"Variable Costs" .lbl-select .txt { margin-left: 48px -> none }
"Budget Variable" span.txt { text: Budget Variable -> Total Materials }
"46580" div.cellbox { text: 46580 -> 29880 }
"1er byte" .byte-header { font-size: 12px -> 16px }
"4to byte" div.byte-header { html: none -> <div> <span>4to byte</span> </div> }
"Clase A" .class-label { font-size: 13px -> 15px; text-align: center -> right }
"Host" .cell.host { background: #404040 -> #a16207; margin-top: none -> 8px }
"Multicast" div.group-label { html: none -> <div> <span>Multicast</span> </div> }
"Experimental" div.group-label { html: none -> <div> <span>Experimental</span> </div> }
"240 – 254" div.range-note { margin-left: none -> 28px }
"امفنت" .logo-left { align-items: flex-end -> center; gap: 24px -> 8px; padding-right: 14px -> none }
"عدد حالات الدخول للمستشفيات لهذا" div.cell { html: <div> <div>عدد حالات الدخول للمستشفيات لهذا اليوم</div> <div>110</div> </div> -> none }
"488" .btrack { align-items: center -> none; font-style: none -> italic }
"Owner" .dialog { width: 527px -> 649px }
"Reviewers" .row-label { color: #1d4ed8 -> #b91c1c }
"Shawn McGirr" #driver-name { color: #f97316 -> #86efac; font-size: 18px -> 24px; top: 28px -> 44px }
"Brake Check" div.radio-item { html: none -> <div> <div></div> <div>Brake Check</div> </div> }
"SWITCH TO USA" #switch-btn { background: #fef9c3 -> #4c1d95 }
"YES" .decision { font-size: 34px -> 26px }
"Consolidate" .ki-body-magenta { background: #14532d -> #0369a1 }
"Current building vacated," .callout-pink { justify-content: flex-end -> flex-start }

────────────────────────────────────────

The records above are to be repeated in full, word for word.

"Variable Costs" .lbl-select .txt { margin-left: 48px -> none }
"Budget Variable" span.txt { text: Budget Variable -> Total Materials }
"46580" div.cellbox { text: 46580 -> 29880 }
"1er byte" .byte-header { font-size: 12px -> 16px }
"4to byte" div.byte-header { html: none -> <div> <span>4to byte</span> </div> }
"Clase A" .class-label { font-size: 13px -> 15px; text-align: center -> right }
"Host" .cell.host { background: #404040 -> #a16207; margin-top: none -> 8px }
"Multicast" div.group-label { html: none -> <div> <span>Multicast</span> </div> }
"Experimental" div.group-label { html: none -> <div> <span>Experimental</span> </div> }
"240 – 254" div.range-note { margin-left: none -> 28px }
"امفنت" .logo-left { align-items: flex-end -> center; gap: 24px -> 8px; padding-right: 14px -> none }
"عدد حالات الدخول للمستشفيات لهذا" div.cell { html: <div> <div>عدد حالات الدخول للمستشفيات لهذا اليوم</div> <div>110</div> </div> -> none }
"488" .btrack { align-items: center -> none; font-style: none -> italic }
"Owner" .dialog { width: 527px -> 649px }
"Reviewers" .row-label { color: #1d4ed8 -> #b91c1c }
"Shawn McGirr" #driver-name { color: #f97316 -> #86efac; font-size: 18px -> 24px; top: 28px -> 44px }
"Brake Check" div.radio-item { html: none -> <div> <div></div> <div>Brake Check</div> </div> }
"SWITCH TO USA" #switch-btn { background: #fef9c3 -> #4c1d95 }
"YES" .decision { font-size: 34px -> 26px }
"Consolidate" .ki-body-magenta { background: #14532d -> #0369a1 }
"Current building vacated," .callout-pink { justify-content: flex-end -> flex-start }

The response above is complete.